Goal of the exercise. The full listing, written out exactly and without images, is the expected result.

★ ★ ★

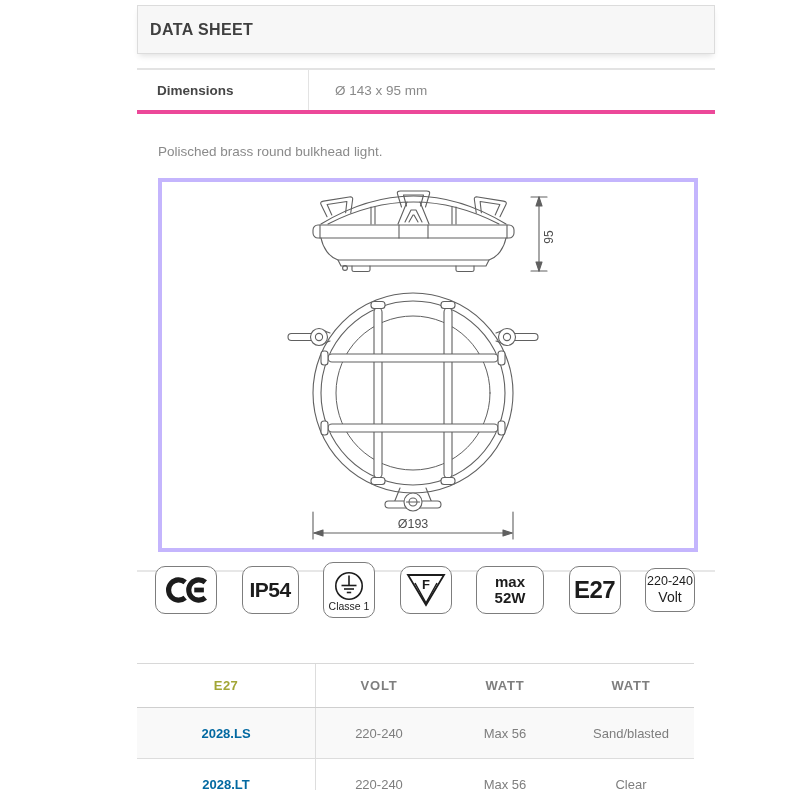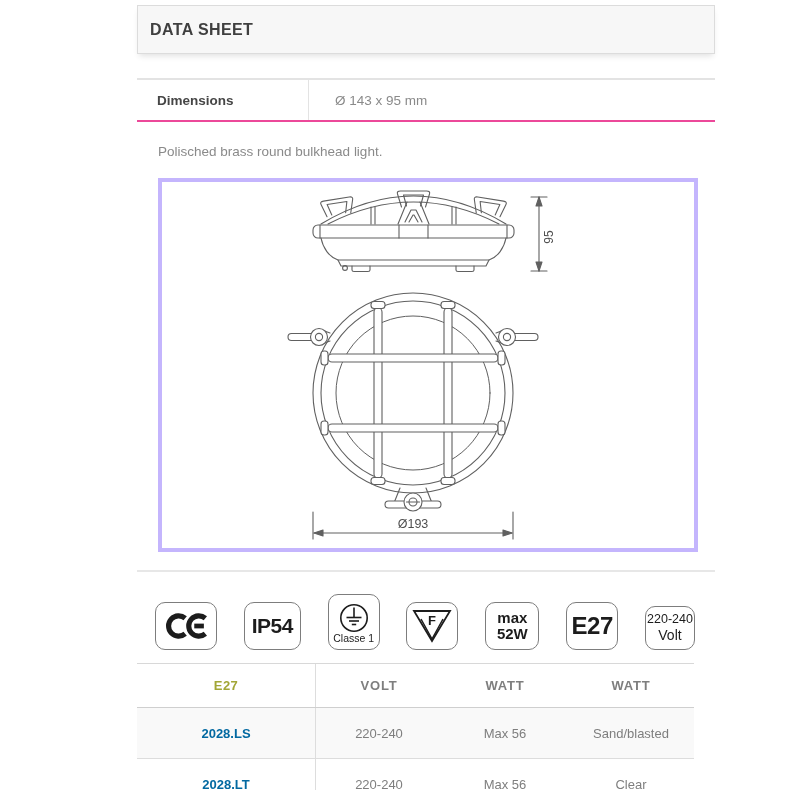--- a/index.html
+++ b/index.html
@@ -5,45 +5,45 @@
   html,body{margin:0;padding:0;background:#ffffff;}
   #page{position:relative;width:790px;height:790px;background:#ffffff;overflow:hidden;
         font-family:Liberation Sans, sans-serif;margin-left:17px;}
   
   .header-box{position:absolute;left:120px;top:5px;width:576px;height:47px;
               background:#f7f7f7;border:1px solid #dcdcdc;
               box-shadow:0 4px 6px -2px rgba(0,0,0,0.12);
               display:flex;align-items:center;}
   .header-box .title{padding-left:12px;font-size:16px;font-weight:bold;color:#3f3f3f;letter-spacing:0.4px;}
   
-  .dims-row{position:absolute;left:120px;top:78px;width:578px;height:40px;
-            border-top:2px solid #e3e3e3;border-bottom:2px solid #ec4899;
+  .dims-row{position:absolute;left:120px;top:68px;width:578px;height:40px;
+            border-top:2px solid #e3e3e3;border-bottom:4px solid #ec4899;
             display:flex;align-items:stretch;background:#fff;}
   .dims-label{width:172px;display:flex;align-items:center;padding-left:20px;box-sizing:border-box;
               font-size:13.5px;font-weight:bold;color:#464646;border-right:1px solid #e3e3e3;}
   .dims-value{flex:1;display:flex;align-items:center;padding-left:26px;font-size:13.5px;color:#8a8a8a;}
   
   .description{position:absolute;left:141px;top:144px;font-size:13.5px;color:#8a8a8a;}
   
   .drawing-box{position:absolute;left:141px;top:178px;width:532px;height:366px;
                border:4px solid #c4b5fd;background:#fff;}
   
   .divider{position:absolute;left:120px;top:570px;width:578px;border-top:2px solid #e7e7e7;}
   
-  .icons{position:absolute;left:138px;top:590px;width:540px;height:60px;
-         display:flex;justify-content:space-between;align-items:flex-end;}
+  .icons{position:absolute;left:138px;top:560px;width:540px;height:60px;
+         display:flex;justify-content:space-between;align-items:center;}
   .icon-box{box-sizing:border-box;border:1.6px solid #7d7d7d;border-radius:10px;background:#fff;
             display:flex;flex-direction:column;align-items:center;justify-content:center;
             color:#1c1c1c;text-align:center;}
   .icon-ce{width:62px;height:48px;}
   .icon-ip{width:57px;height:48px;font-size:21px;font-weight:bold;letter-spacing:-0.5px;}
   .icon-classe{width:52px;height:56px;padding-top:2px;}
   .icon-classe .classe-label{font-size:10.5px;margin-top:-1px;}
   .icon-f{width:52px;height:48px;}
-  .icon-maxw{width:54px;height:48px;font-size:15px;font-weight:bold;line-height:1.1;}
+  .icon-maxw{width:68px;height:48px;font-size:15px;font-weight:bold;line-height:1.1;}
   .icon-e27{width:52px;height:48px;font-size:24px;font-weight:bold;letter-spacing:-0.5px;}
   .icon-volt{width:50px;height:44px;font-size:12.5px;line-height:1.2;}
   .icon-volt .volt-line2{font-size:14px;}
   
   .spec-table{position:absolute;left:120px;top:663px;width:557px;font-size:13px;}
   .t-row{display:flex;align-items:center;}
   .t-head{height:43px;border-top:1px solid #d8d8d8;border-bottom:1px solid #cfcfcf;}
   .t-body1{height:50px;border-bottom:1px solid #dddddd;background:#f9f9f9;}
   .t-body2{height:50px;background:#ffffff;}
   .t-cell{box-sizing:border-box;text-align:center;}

★ ★ ★

Result below.
--- a/index.html
+++ b/index.html
@@ -5,45 +5,45 @@
   html,body{margin:0;padding:0;background:#ffffff;}
   #page{position:relative;width:790px;height:790px;background:#ffffff;overflow:hidden;
         font-family:Liberation Sans, sans-serif;margin-left:17px;}
   
   .header-box{position:absolute;left:120px;top:5px;width:576px;height:47px;
               background:#f7f7f7;border:1px solid #dcdcdc;
               box-shadow:0 4px 6px -2px rgba(0,0,0,0.12);
               display:flex;align-items:center;}
   .header-box .title{padding-left:12px;font-size:16px;font-weight:bold;color:#3f3f3f;letter-spacing:0.4px;}
   
-  .dims-row{position:absolute;left:120px;top:78px;width:578px;height:40px;
-            border-top:2px solid #e3e3e3;border-bottom:2px solid #ec4899;
+  .dims-row{position:absolute;left:120px;top:68px;width:578px;height:40px;
+            border-top:2px solid #e3e3e3;border-bottom:4px solid #ec4899;
             display:flex;align-items:stretch;background:#fff;}
   .dims-label{width:172px;display:flex;align-items:center;padding-left:20px;box-sizing:border-box;
               font-size:13.5px;font-weight:bold;color:#464646;border-right:1px solid #e3e3e3;}
   .dims-value{flex:1;display:flex;align-items:center;padding-left:26px;font-size:13.5px;color:#8a8a8a;}
   
   .description{position:absolute;left:141px;top:144px;font-size:13.5px;color:#8a8a8a;}
   
   .drawing-box{position:absolute;left:141px;top:178px;width:532px;height:366px;
                border:4px solid #c4b5fd;background:#fff;}
   
   .divider{position:absolute;left:120px;top:570px;width:578px;border-top:2px solid #e7e7e7;}
   
-  .icons{position:absolute;left:138px;top:590px;width:540px;height:60px;
-         display:flex;justify-content:space-between;align-items:flex-end;}
+  .icons{position:absolute;left:138px;top:560px;width:540px;height:60px;
+         display:flex;justify-content:space-between;align-items:center;}
   .icon-box{box-sizing:border-box;border:1.6px solid #7d7d7d;border-radius:10px;background:#fff;
             display:flex;flex-direction:column;align-items:center;justify-content:center;
             color:#1c1c1c;text-align:center;}
   .icon-ce{width:62px;height:48px;}
   .icon-ip{width:57px;height:48px;font-size:21px;font-weight:bold;letter-spacing:-0.5px;}
   .icon-classe{width:52px;height:56px;padding-top:2px;}
   .icon-classe .classe-label{font-size:10.5px;margin-top:-1px;}
   .icon-f{width:52px;height:48px;}
-  .icon-maxw{width:54px;height:48px;font-size:15px;font-weight:bold;line-height:1.1;}
+  .icon-maxw{width:68px;height:48px;font-size:15px;font-weight:bold;line-height:1.1;}
   .icon-e27{width:52px;height:48px;font-size:24px;font-weight:bold;letter-spacing:-0.5px;}
   .icon-volt{width:50px;height:44px;font-size:12.5px;line-height:1.2;}
   .icon-volt .volt-line2{font-size:14px;}
   
   .spec-table{position:absolute;left:120px;top:663px;width:557px;font-size:13px;}
   .t-row{display:flex;align-items:center;}
   .t-head{height:43px;border-top:1px solid #d8d8d8;border-bottom:1px solid #cfcfcf;}
   .t-body1{height:50px;border-bottom:1px solid #dddddd;background:#f9f9f9;}
   .t-body2{height:50px;background:#ffffff;}
   .t-cell{box-sizing:border-box;text-align:center;}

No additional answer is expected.